O papel do jornalismo na onda de protestos em cidades do interior

Escrito por: Carlos Castilho 
Fonte: Observatório da Imprensa

Começou no interior do Paraná e depois se expandiu para municípios gaúchos, paranaenses, goianos e baianos. Nas últimas semanas o noticiário nacional começou a prestar mais atenção a uma serie de explosões de descontentamento e protestos populares tendo como alvo prefeitos e vereadores acusados de corrupção, má administração e autoritarismo político.

O fenômeno da revolta cidadã a nível municipal tem todas as condições de se transformar num processo nacional porque os fatos que agora começam a ganhar espaço na imprensa são bem mais frequentes e até mais graves do que os que chegam ao conhecimento da opinião publica.

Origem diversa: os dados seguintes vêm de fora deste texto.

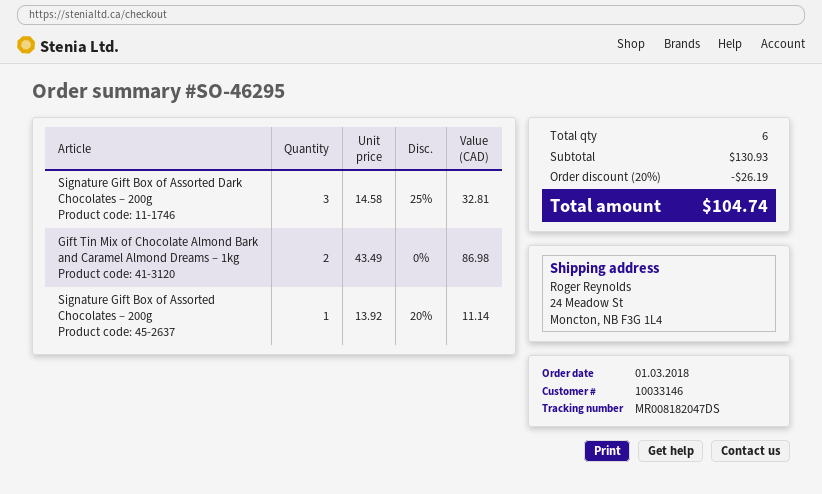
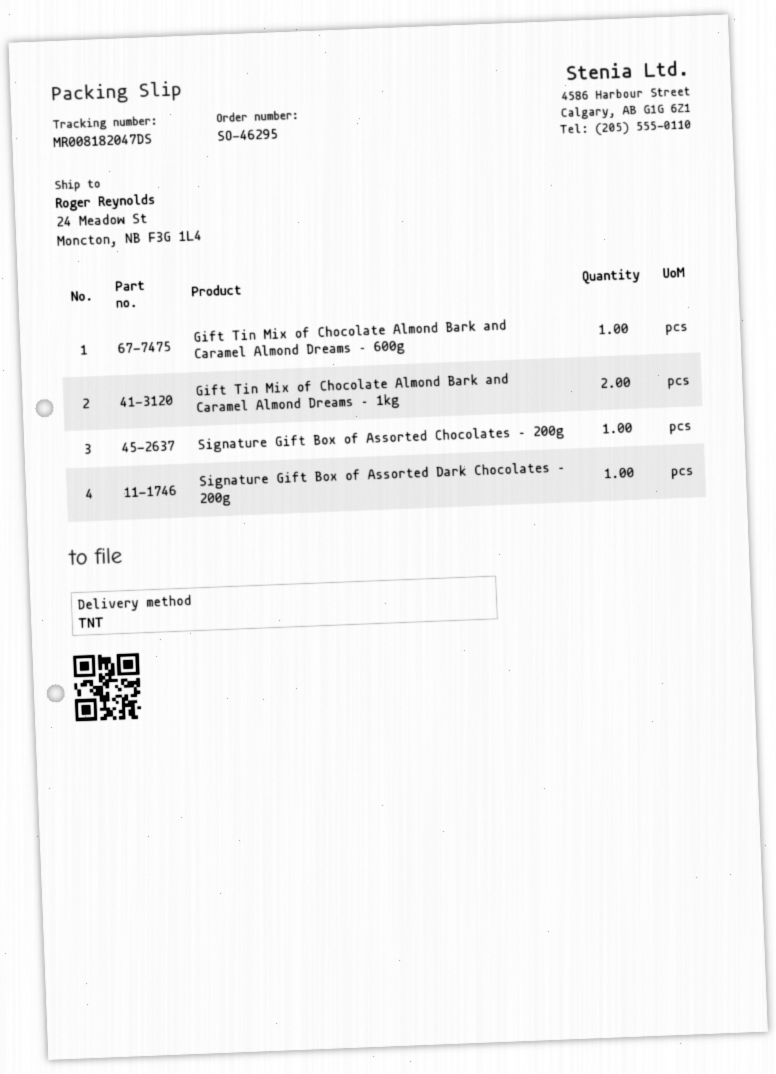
Signature Gift Box of Assorted Dark Chocolates – 200g: 3 -> 1
Gift Tin Mix of Chocolate Almond Bark and Caramel Almond Dreams – 600g: none -> 1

O paradoxal é que a maioria das denúncias de corrupção e má administração do dinheiro público está sendo feita pela mídia nacional enquanto os jornais locais, salvo raras e honrosas exceções, primam pela ausência de preocupação investigativa e empenho em servir de fórum para debates sobre problemas e propostas comunitárias.

A grande imprensa pode dar repercussão nacional e conotações partidárias à onda de descontentamento que começa a expandir-se pelo interior do país, quando populações cansadas de exploração politica começam a tomar iniciativas por conta própria, nem sempre as mais eficientes e oportunas. Mas é a imprensa local que deve viabilizar o debate escamoteado pelos políticos locais e servir de plataforma para a busca de soluções.

Trata-se de um papel histórico e transcendental que vem sendo sistematicamente substituído pela busca de lucro e prestigio pessoal dos donos de jornais, emissoras de rádio e de televisão de âmbito regional e municipal.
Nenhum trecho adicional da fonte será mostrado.